> Exercise prompt
Only one stretch of the data below is needed. Output the lines from the one with "-163,7 +163,7 @@" up to and including the one with "border:1px solid #ababab;", exactly as they stand.

-- Record set follows --

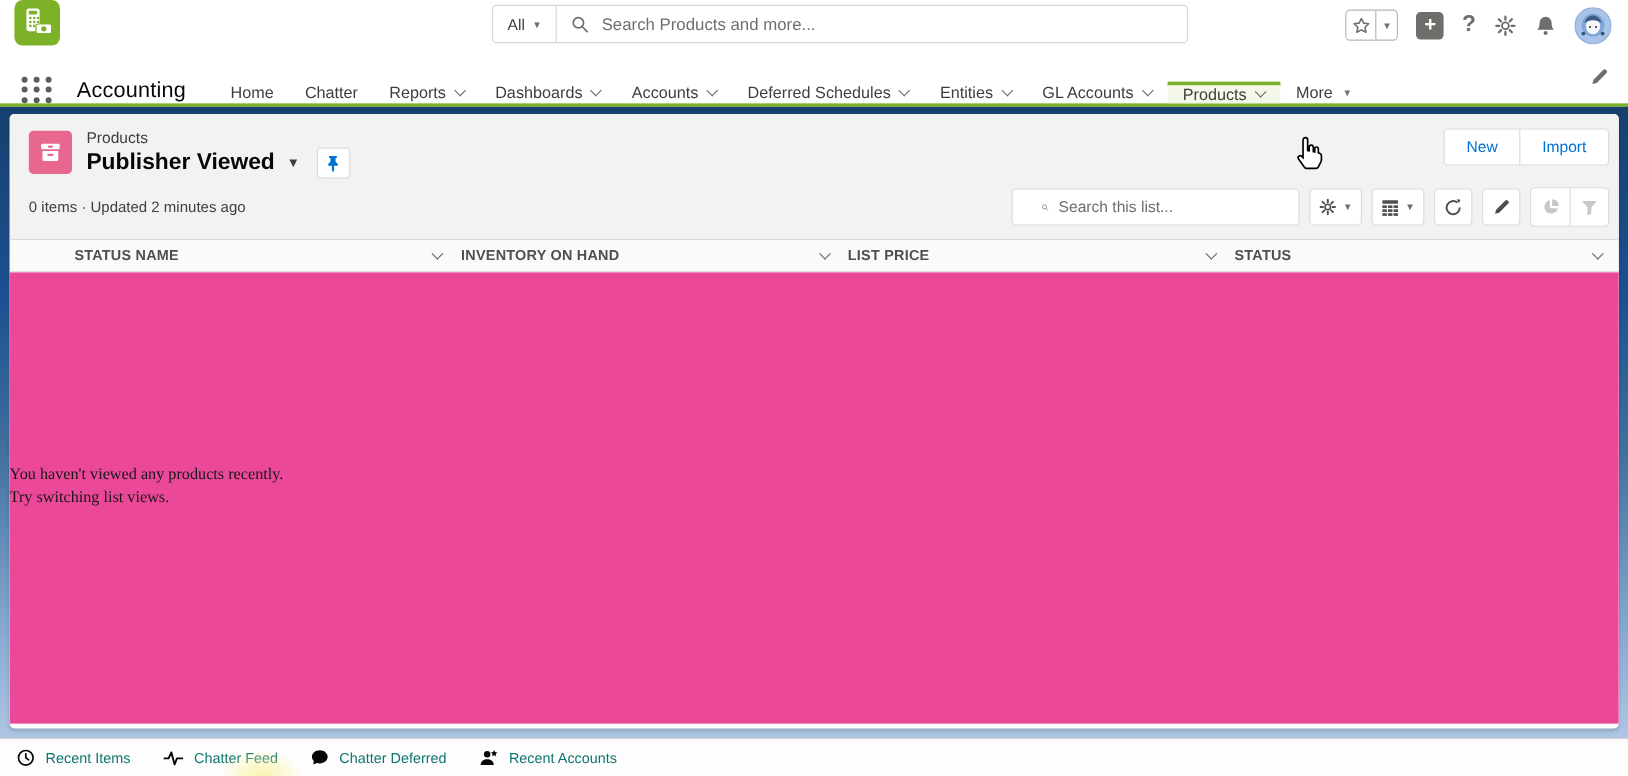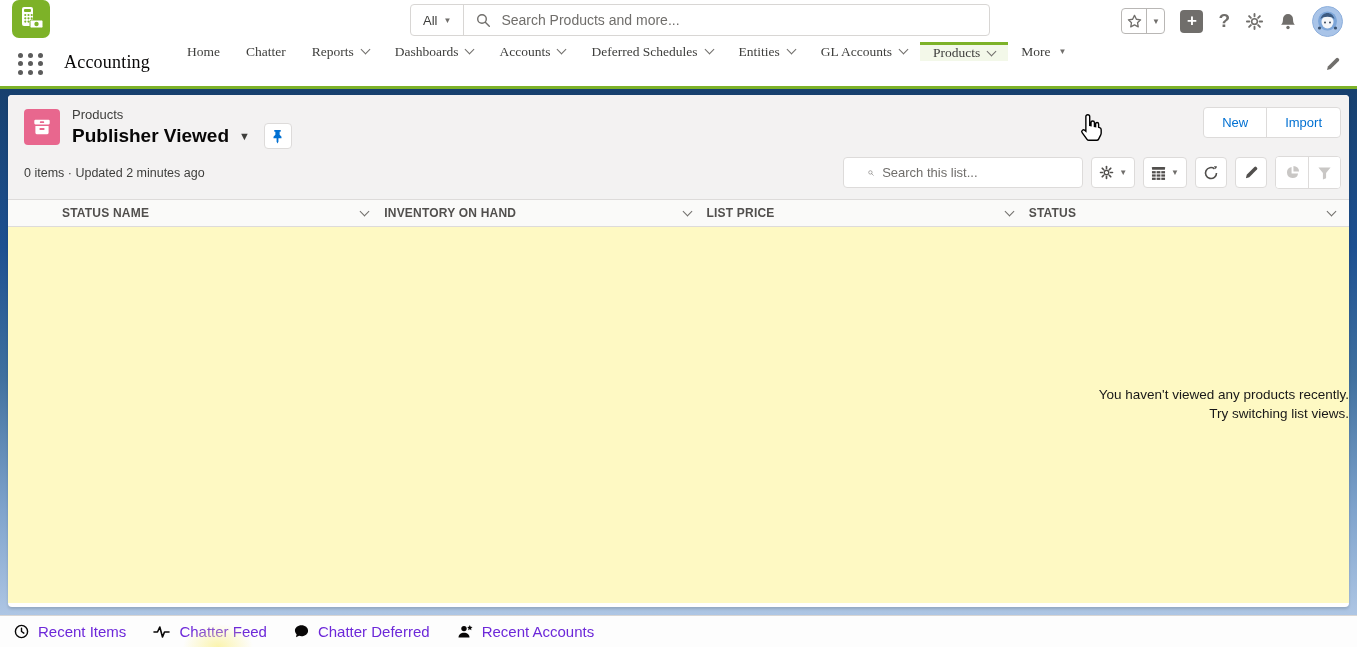--- a/index.html
+++ b/index.html
@@ -24,7 +24,7 @@
   .q-icon { font-size:19px; color:#706E6B; font-weight:bold; cursor:pointer; }
   .tri { font-size:8px; color:#706E6B; }
   
-  .nav { position:relative; height:44px; background:#fff; display:flex; align-items:flex-start;font-family:Liberation Serif, serif; }
+  .nav { position:relative; height:44px; background:#fff; display:flex; align-items:flex-end; }
   .waffle { width:26px; height:22px; margin:11px 0 0 18px; display:grid; grid-template-columns:repeat(3,1fr); gap:3px 4px; cursor:pointer; }
   .waffle i { width:5px; height:5px; border-radius:50%; background:#5c5c5c; }
   .app-name { font-size:18px; color:#080707; margin:10px 0 0 20px; letter-spacing:.2px; }

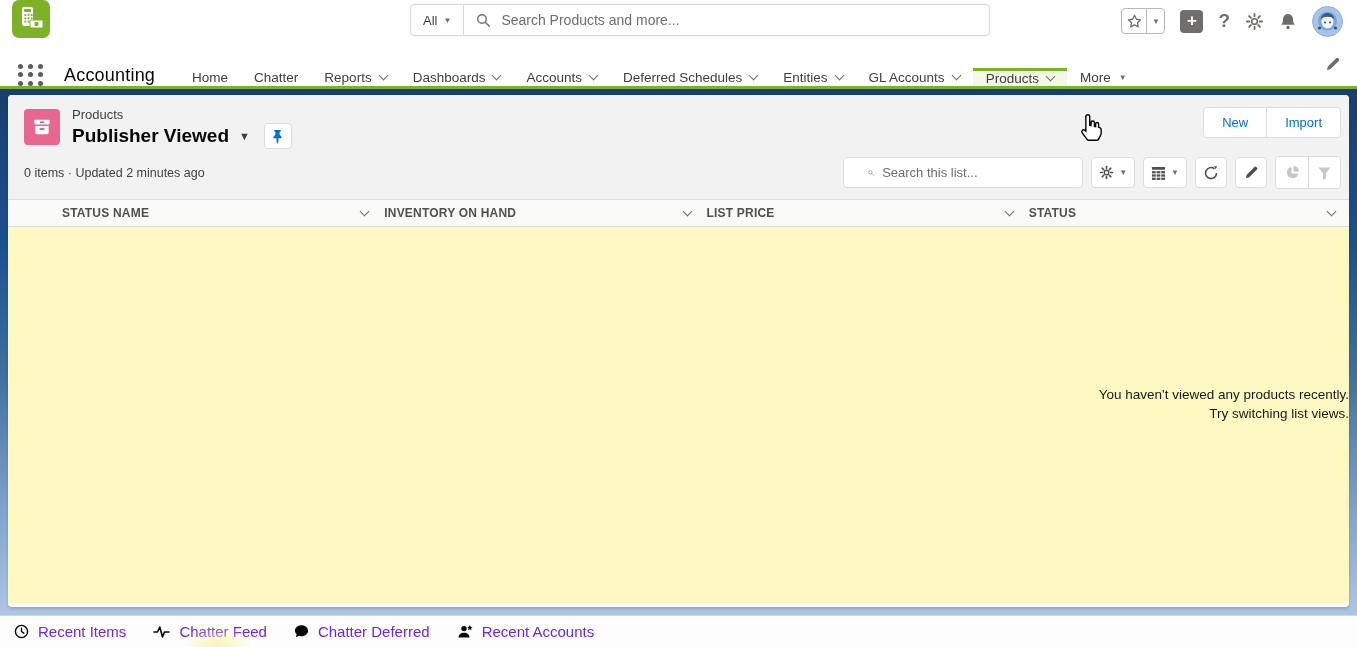--- a/index.html
+++ b/index.html
@@ -65,7 +65,7 @@
   .thead { display:grid; grid-template-columns:52px 1fr 1fr 1fr 1fr; height:28px; background:#FAFAF9; border-top:1px solid #DDDBDA; border-bottom:1px solid #DDDBDA; }
   .th { display:flex; align-items:center; justify-content:space-between; padding:0 14px 0 2px; font-size:12px; font-weight:bold; color:#514F4D; letter-spacing:.2px; cursor:pointer; }
   .th .chev { margin-top:-3px; }
-  .tbody { background:#fef9c3; height:376px; text-align:right; padding-top:158px; }
+  .tbody { background:#ec4899; height:376px; text-align:left; padding-top:158px;font-family:Liberation Serif, serif; }
   .empty-line { font-size:13.5px; color:#181818; line-height:19px; }
   
   .dock { position:relative; height:32px; background:#FDFDFD; border-top:1px solid #D8D6D4; display:flex; align-items:center; gap:27px; padding-left:14px; }

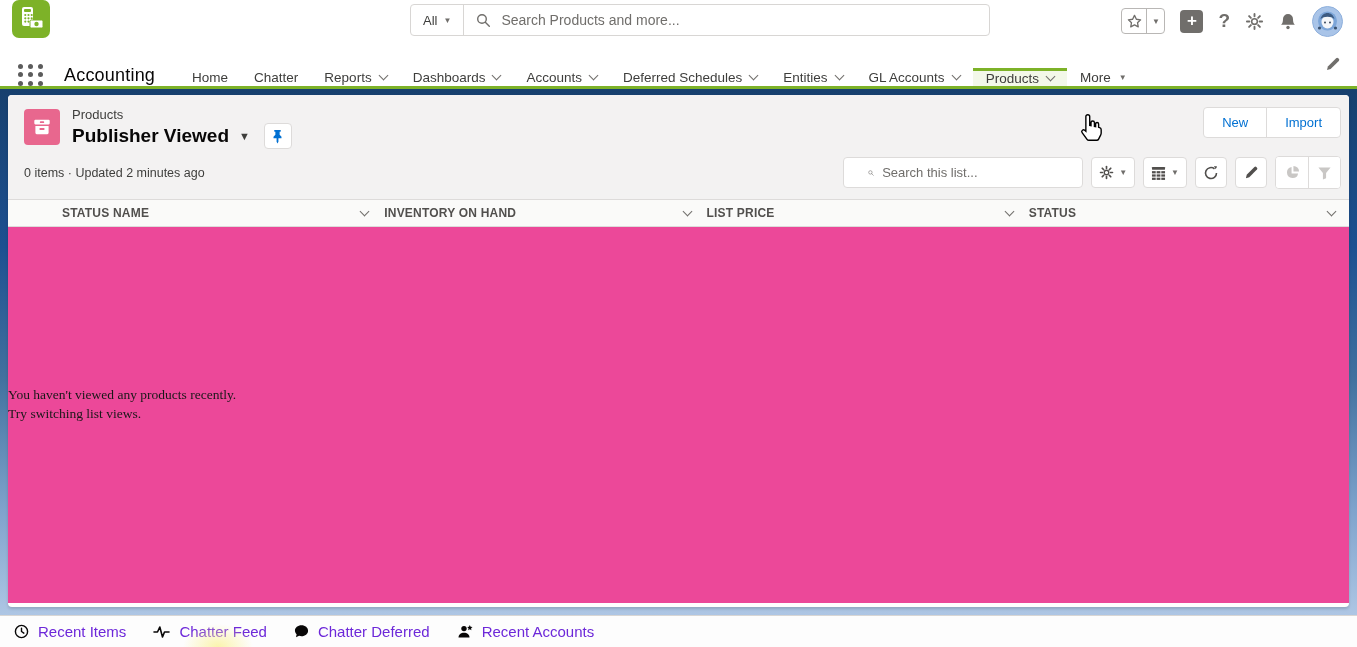--- a/index.html
+++ b/index.html
@@ -69,7 +69,7 @@
   .empty-line { font-size:13.5px; color:#181818; line-height:19px; }
   
   .dock { position:relative; height:32px; background:#FDFDFD; border-top:1px solid #D8D6D4; display:flex; align-items:center; gap:27px; padding-left:14px; }
-  .dock-item { display:flex; align-items:center; gap:9px; font-size:15px; color:#6d28d9; cursor:pointer; }
+  .dock-item { display:flex; align-items:center; gap:9px; font-size:12px; color:#0f766e; cursor:pointer; }
   
   .cursor { position:absolute; left:1078px; top:112px; z-index:50; pointer-events:none; }
   .click-glow { position:absolute; left:183px; top:624px; width:70px; height:46px; z-index:40; pointer-events:none;

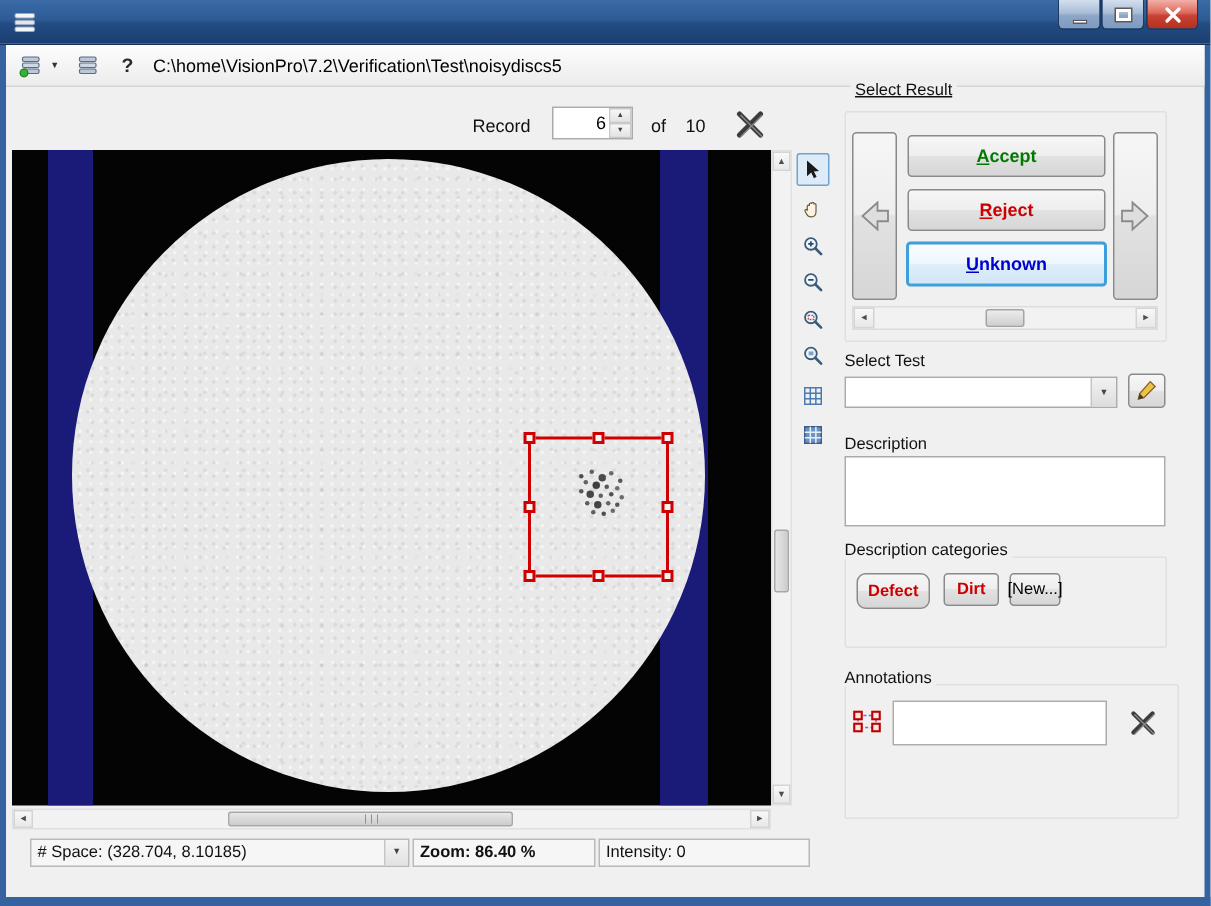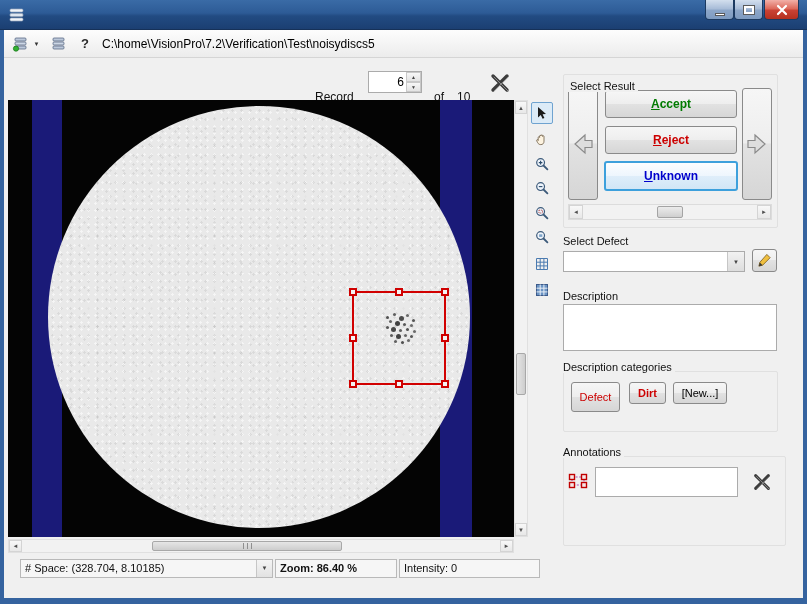--- a/index.html
+++ b/index.html
@@ -128,7 +128,7 @@
   .gb-annotations { left:563px; top:456px; width:223px; height:90px; }
   .panel-lbl { position:absolute; font-size:11px; color:#111; background:#f0f0f0; padding:0 3px;
     white-space:nowrap; z-index:2; }
-  .lbl-result { left:567px; top:80px; }
+  .lbl-result { left:567px; top:54px;text-decoration:underline; }
   .lbl-grade { left:560px; top:235px; }
   .lbl-desc { left:560px; top:290px; }
   .lbl-cats { left:560px; top:361px; }

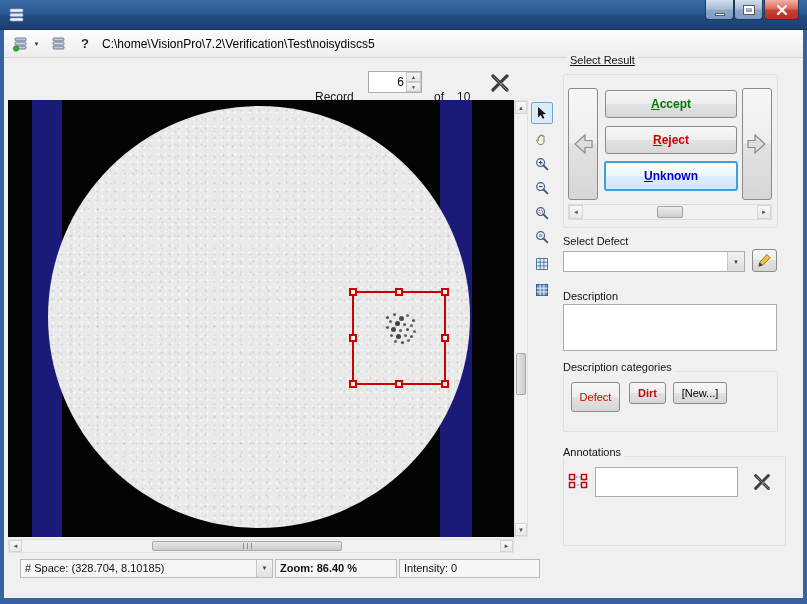--- a/index.html
+++ b/index.html
@@ -41,7 +41,7 @@
   
   .banner { position:absolute; left:8px; top:70px; width:290px; height:26px; background:#0707dd;
     color:#00001a; font-size:17px; line-height:26px; padding-left:6px; }
-  .lbl { font-size:11px; color:#111; position:absolute; white-space:nowrap;margin-top:13px; }
+  .lbl { font-size:11px; color:#111; position:absolute; white-space:nowrap; }
   .lbl-record { left:315px; top:77px; font-size:12px; }
   .lbl-of { left:434px; top:77px; font-size:12px; }
   .lbl-total { left:457px; top:77px; font-size:12px; }

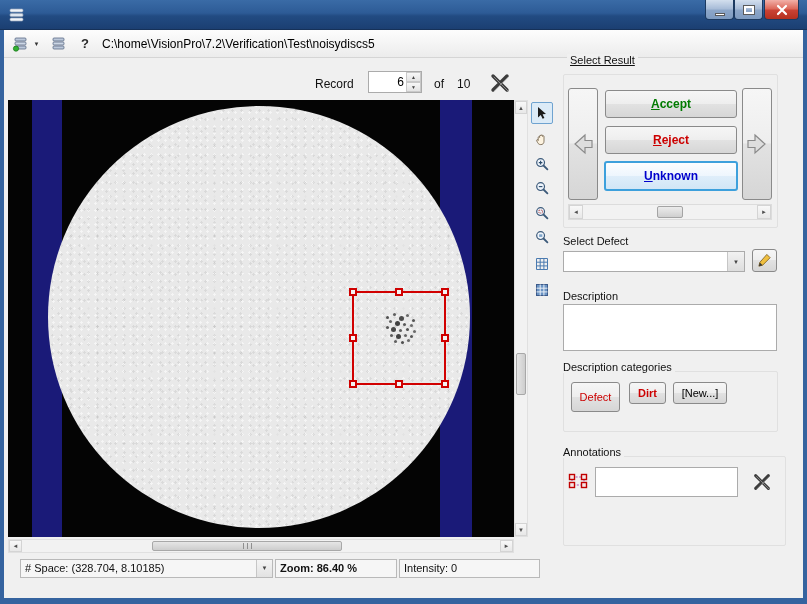--- a/index.html
+++ b/index.html
@@ -366,7 +366,7 @@
     <div class="sc-btn sl-right">►</div>
   </div>
 
-  <span class="panel-lbl lbl-grade">Select Defect</span>
+  <span class="panel-lbl lbl-grade">Select Test</span>
   <div class="combo">
     <span></span>
     <div class="combo-dd">▼</div>

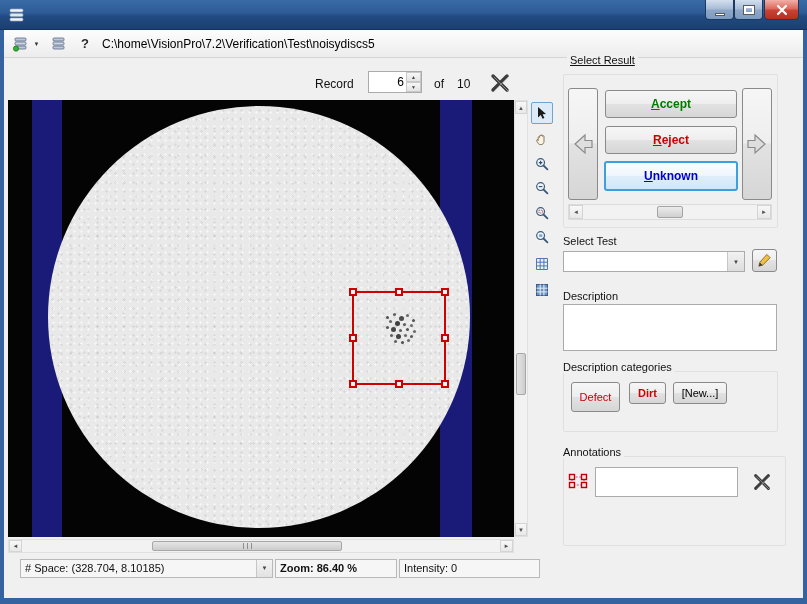--- a/index.html
+++ b/index.html
@@ -163,7 +163,7 @@
   .desc-area { position:absolute; left:563px; top:304px; width:214px; height:47px; background:#fff;
     border:1px solid #ababab; resize:none; font-family:inherit; font-size:12px; outline:none; }
 
-  .btn-defect { left:571px; top:382px; width:49px; height:30px; font-size:11px; font-weight:normal; color:#cc0000; }
+  .btn-defect { left:571px; top:382px; width:49px; height:24px; font-size:11px; font-weight:bold; color:#cc0000;border-radius:6px; }
   .btn-dirt { left:629px; top:382px; width:37px; height:22px; font-size:11px; font-weight:bold; color:#cc0000; }
   .btn-new { left:673px; top:382px; width:54px; height:22px; font-size:11px; color:#000; }
 

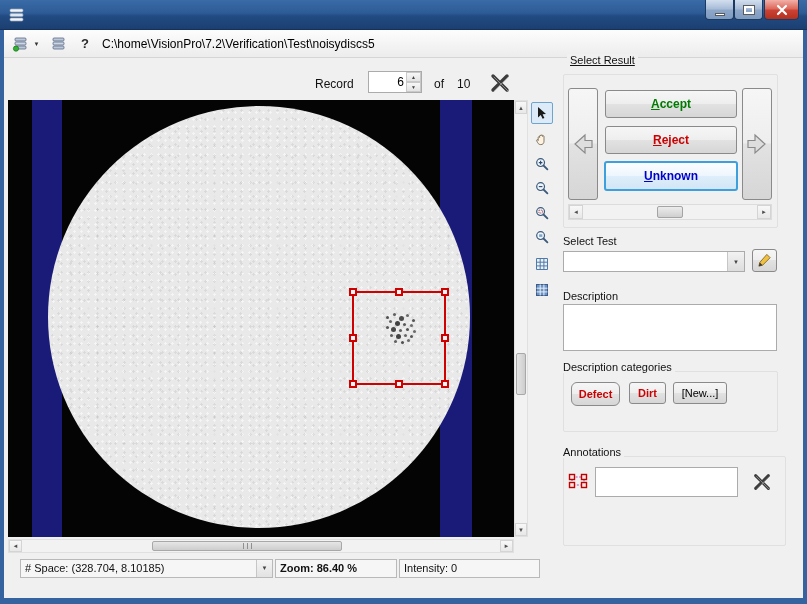--- a/index.html
+++ b/index.html
@@ -165,7 +165,7 @@
 
   .btn-defect { left:571px; top:382px; width:49px; height:24px; font-size:11px; font-weight:bold; color:#cc0000;border-radius:6px; }
   .btn-dirt { left:629px; top:382px; width:37px; height:22px; font-size:11px; font-weight:bold; color:#cc0000; }
-  .btn-new { left:673px; top:382px; width:54px; height:22px; font-size:11px; color:#000; }
+  .btn-new { left:673px; top:382px; width:34px; height:22px; font-size:11px; color:#000; }
 
   .anno-icon { position:absolute; left:568px; top:471px; width:20px; height:20px; }
   .anno-input { position:absolute; left:595px; top:467px; width:143px; height:30px; background:#fff;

-- Record set concluded --

> Result
@@ -163,7 +163,7 @@
   .desc-area { position:absolute; left:563px; top:304px; width:214px; height:47px; background:#fff;
     border:1px solid #ababab; resize:none; font-family:inherit; font-size:12px; outline:none; }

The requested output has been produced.